*Supplied records:*
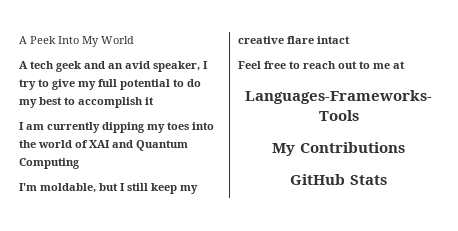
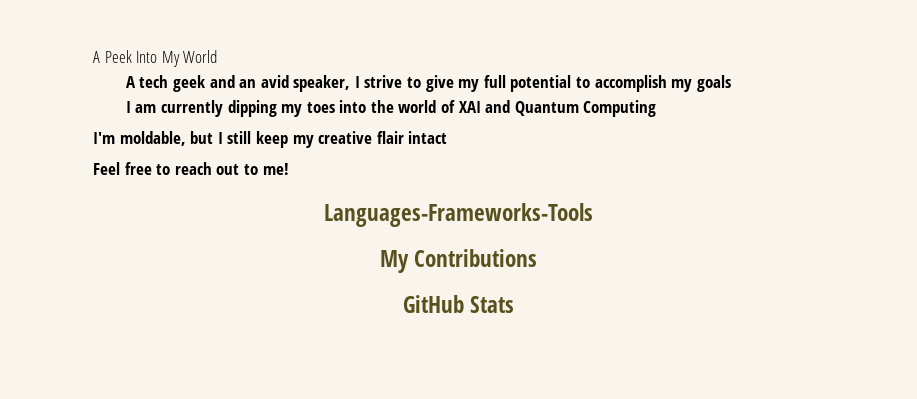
- A tech geek and an avid speaker, I try to give my full potential to do my best to accomplish it
+ A tech geek and an avid speaker, I strive to give my full potential to accomplish my goals
- I'm moldable, but I still keep my creative flare intact
+ I'm moldable, but I still keep my creative flair intact
- Feel free to reach out to me at
+ Feel free to reach out to me!

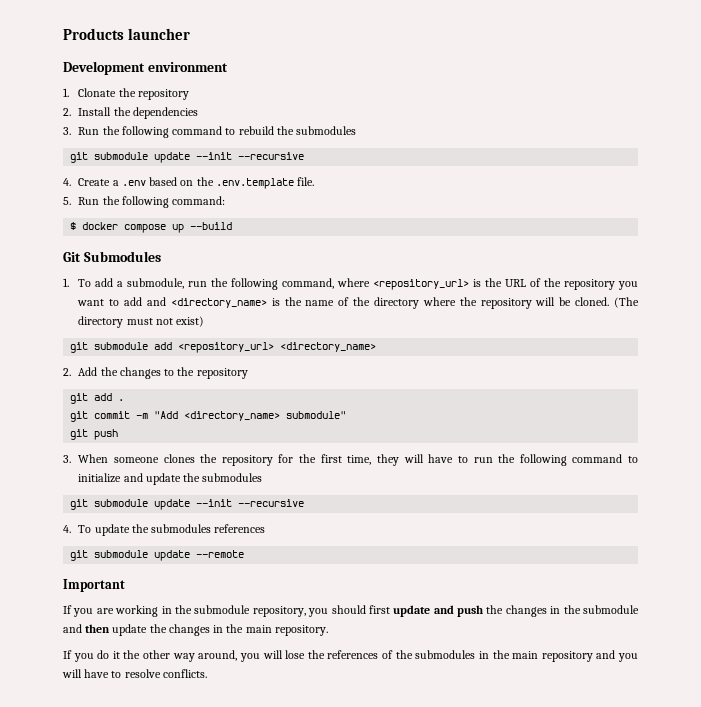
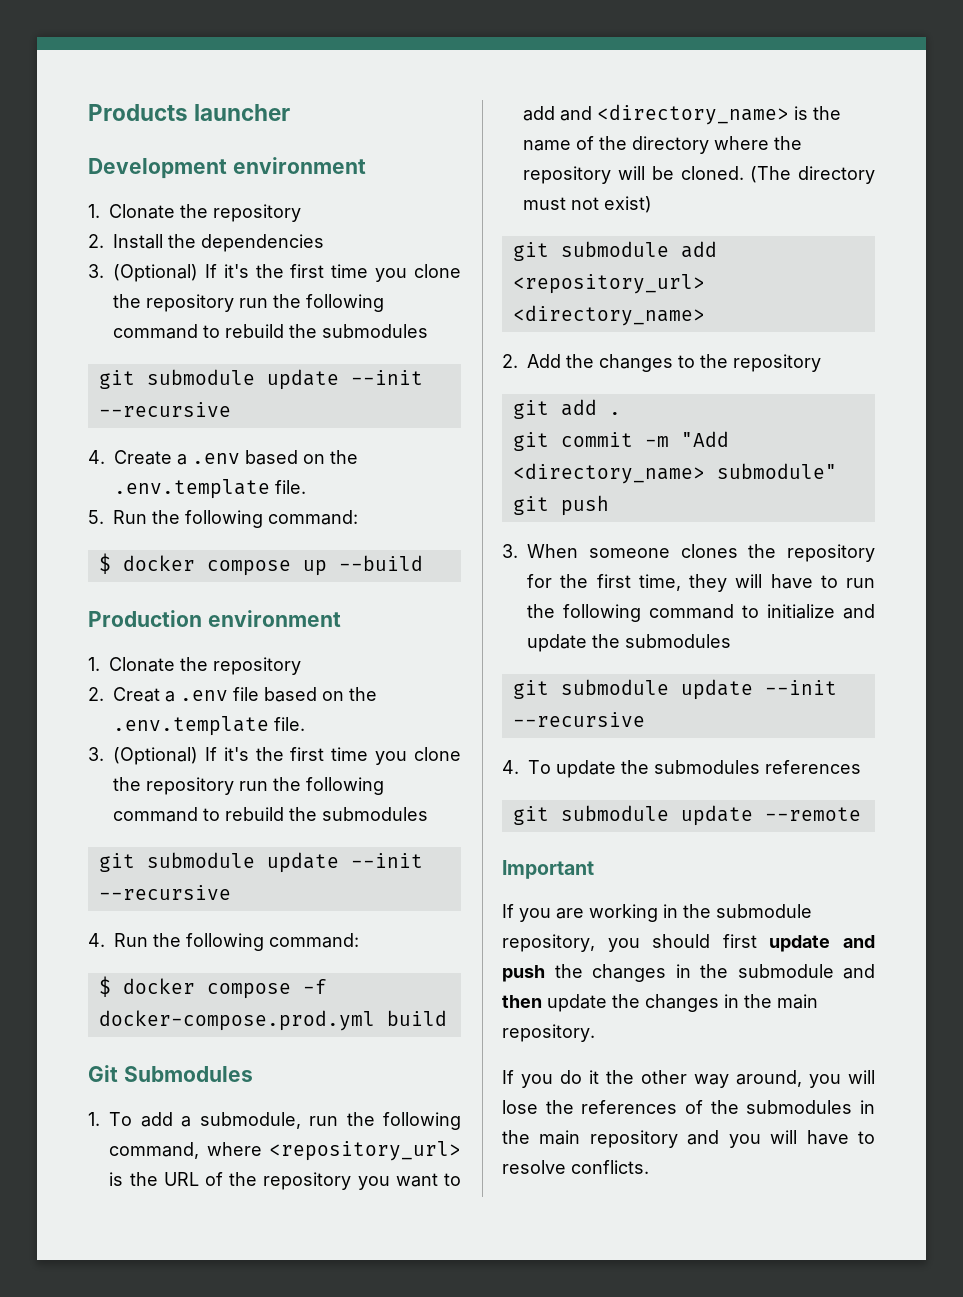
  2. Install the dependencies
- 3. Run the following command to rebuild the submodules
+ 3. (Optional) If it's the first time you clone the repository run the following command to rebuild the submodules
+ Production environment
+ 1. Clonate the repository
+ 2. Creat a .env file based on the .env.template file.
+ 3. (Optional) If it's the first time you clone the repository run the following command to rebuild the submodules
+ git submodule update --init --recursive
+ 4. Run the following command:
+ $ docker compose -f docker-compose.prod.yml build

*Task brief:* Output the records verbatim without pictures.

*Answer space:*
- A tech geek and an avid speaker, I try to give my full potential to do my best to accomplish it
+ A tech geek and an avid speaker, I strive to give my full potential to accomplish my goals
- I'm moldable, but I still keep my creative flare intact
+ I'm moldable, but I still keep my creative flair intact
- Feel free to reach out to me at
+ Feel free to reach out to me!

  2. Install the dependencies
- 3. Run the following command to rebuild the submodules
+ 3. (Optional) If it's the first time you clone the repository run the following command to rebuild the submodules
+ Production environment
+ 1. Clonate the repository
+ 2. Creat a .env file based on the .env.template file.
+ 3. (Optional) If it's the first time you clone the repository run the following command to rebuild the submodules
+ git submodule update --init --recursive
+ 4. Run the following command:
+ $ docker compose -f docker-compose.prod.yml build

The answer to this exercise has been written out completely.